La nueva norma, que el primer ministro Ousmane Sonko presentó al parlamento el mes pasado, describe los actos homosexuales como “contra natura”. Duplica el castigo para los condenados, al pasar de penas de prisión de uno a cinco años a entre cinco y 10 años.
Casi todos los legisladores votaron a favor del proyecto de ley durante la última sesión plenaria, sin oposición y con tres abstenciones.
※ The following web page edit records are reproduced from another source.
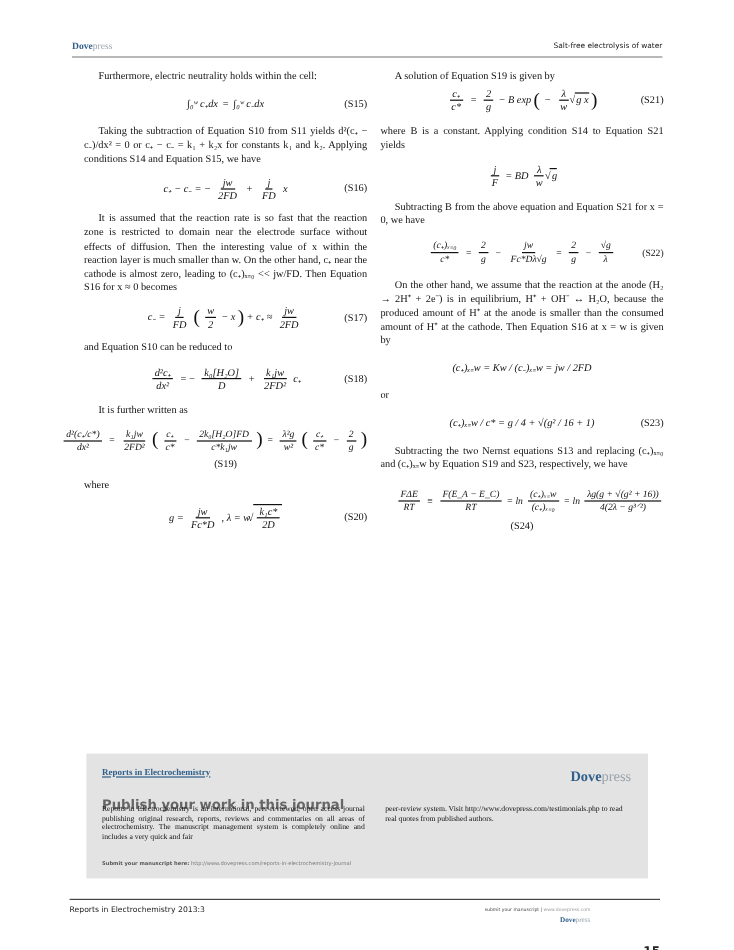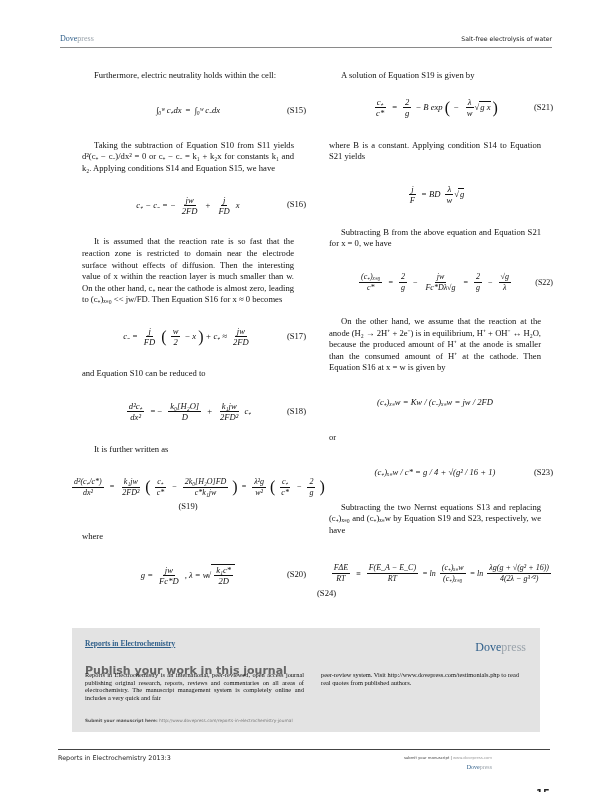--- a/index.html
+++ b/index.html
@@ -1,29 +1,29 @@
 <!DOCTYPE html>
 <html><head>
 <meta charset="utf-8">
 <style>
   html, body { margin: 0; padding: 0; background: #ffffff; }
   body { width: 612px; height: 792px; position: relative; overflow: hidden;
          font-family: "Liberation Serif", serif; color: #111; }
   .hdr { position: absolute; left: 60px; top: 33px; width: 492px; height: 14px;
          border-bottom: 1.5px solid #8a8a8a; }
   .logo { font-family: "Liberation Serif", serif; font-size: 8px; }
-  .logo .dove { color: #2f5f8a; font-weight: normal; }
+  .logo .dove { color: #2f5f8a; font-weight: bold; }
   .logo .press { color: #9aa3ab; }
   .hdr .logo { position: absolute; left: 0; top: 1px; }
   .hdr .running { position: absolute; right: 0; top: 2px; font-family: "DejaVu Sans", sans-serif;
                   font-size: 6.2px; color: #222; }
   .col { position: absolute; top: 58px; width: 236px; font-size: 8.6px; line-height: 11.6px; }
   .col.left { left: 70px; }
   .col.right { left: 317px; }
-  p { margin: 12px; text-align: justify; }
+  p { margin: 0; text-align: justify; }
   p.ind { text-indent: 12px; }
   .eq { position: relative; height: 22px; display: flex; align-items: center; justify-content: center; }
   .eq .num { position: absolute; right: 0; top: 50%; transform: translateY(-50%); }
   .eq .body { display: inline-flex; align-items: center; gap: 2px; font-style: italic; }
   .frac { display: inline-flex; flex-direction: column; align-items: center; vertical-align: middle; margin: 0 2px; line-height: 10px; }
   .frac .n { border-bottom: 0.7px solid #111; padding: 0 2px; }
   .frac .d { padding: 0 2px; }
   .paren { font-size: 16px; font-style: normal; font-weight: 200; }
   .op { font-style: normal; margin: 0 2px; }
   .sqrt { border-top: 0.7px solid #111; padding-left: 1px; }
@@ -129,21 +129,21 @@
           <span class="n">k₁jw</span>
           <span class="d">2FD²</span>
         </span>
       <span>c₊</span>
     </span>
     <span class="num">(S18)</span>
   </div>
   <div class="gap6"></div>
   <p class="ind">It is further written as</p>
   <div class="gap6"></div>
-  <div class="eq" style="height:28px; justify-content:flex-start; font-size:8px">
+  <div class="eq" style="height:28px; justify-content:flex-end; font-size:8px">
     <span class="body">
       <span class="frac">
           <span class="n">d²(c₊/c*)</span>
           <span class="d">dx²</span>
         </span>
       <span class="op">=</span>
       <span class="frac">
           <span class="n">k₁jw</span>
           <span class="d">2FD²</span>
         </span>
@@ -303,21 +303,21 @@
           <span class="n">(c₊)ₓ₌w</span>
           <span class="d">(c₊)ₓ₌₀</span>
         </span>
       <span>= ln</span>
       <span class="frac">
           <span class="n">λg(g + √(g² + 16))</span>
           <span class="d">4(2λ − g³ᐟ²)</span>
         </span>
     </span>
   </div>
-  <div style="text-align:left">(S24)</div>
+  <div style="text-align:center">(S24)</div>
 </div>
 
 <div class="box">
   <div class="jt">Reports in Electrochemistry</div>
   <div class="pub">Publish your work in this journal</div>
   <div class="logo"><span class="dove">Dove</span><span class="press">press</span></div>
   <div class="bl">Reports in Electrochemistry is an international, peer-reviewed, open access journal publishing original research, reports, reviews and commentaries on all areas of  electrochemistry. The manuscript management system is completely online and includes a very quick and fair</div>
   <div class="br">peer-review system. Visit http://www.dovepress.com/testimonials.php to read real quotes from published authors.</div>
   <div class="sub"><b>Submit your manuscript here:</b> <span>http://www.dovepress.com/reports-in-electrochemistry-journal</span></div>
 </div>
Necesita la aprobación presidencial antes de convertirse en ley, y se espera ampliamente que el presidente de Senegal, Bassirou Diomaye Faye, la rubrique.
En otro cambio, la ley castiga lo que denomina la “promoción” o la “financiación” de la homosexualidad, un intento de reprimir a organizaciones que apoyan a las minorías sexuales y de género.
Las multas por la infracción también se elevaron hasta un máximo de 10 millones de francos CFA (algo más de 17.000 dólares).
La ley clasifica la homosexualidad junto con la necrofilia y la zoofilia dentro de los delitos de “actos contra natura”. Aunque también castiga a cualquiera que acuse a una persona de actos homosexuales “sin pruebas”.
Las leyes que proscriben la homosexualidad son comunes en toda África: más de 30 de los 54 países criminalizan los actos sexuales entre personas del mismo sexo. Senegal se suma a países como Kenia, Sierra Leona y Tanzania, donde las penas pueden incluir diez o más años de prisión. En Somalia, Uganda y Mauritania, el delito puede conllevar la pena de muerte.
La ley cumple una promesa de campaña del primer ministro, quien había intentado promoverla sin éxito cuando estaba en la oposición.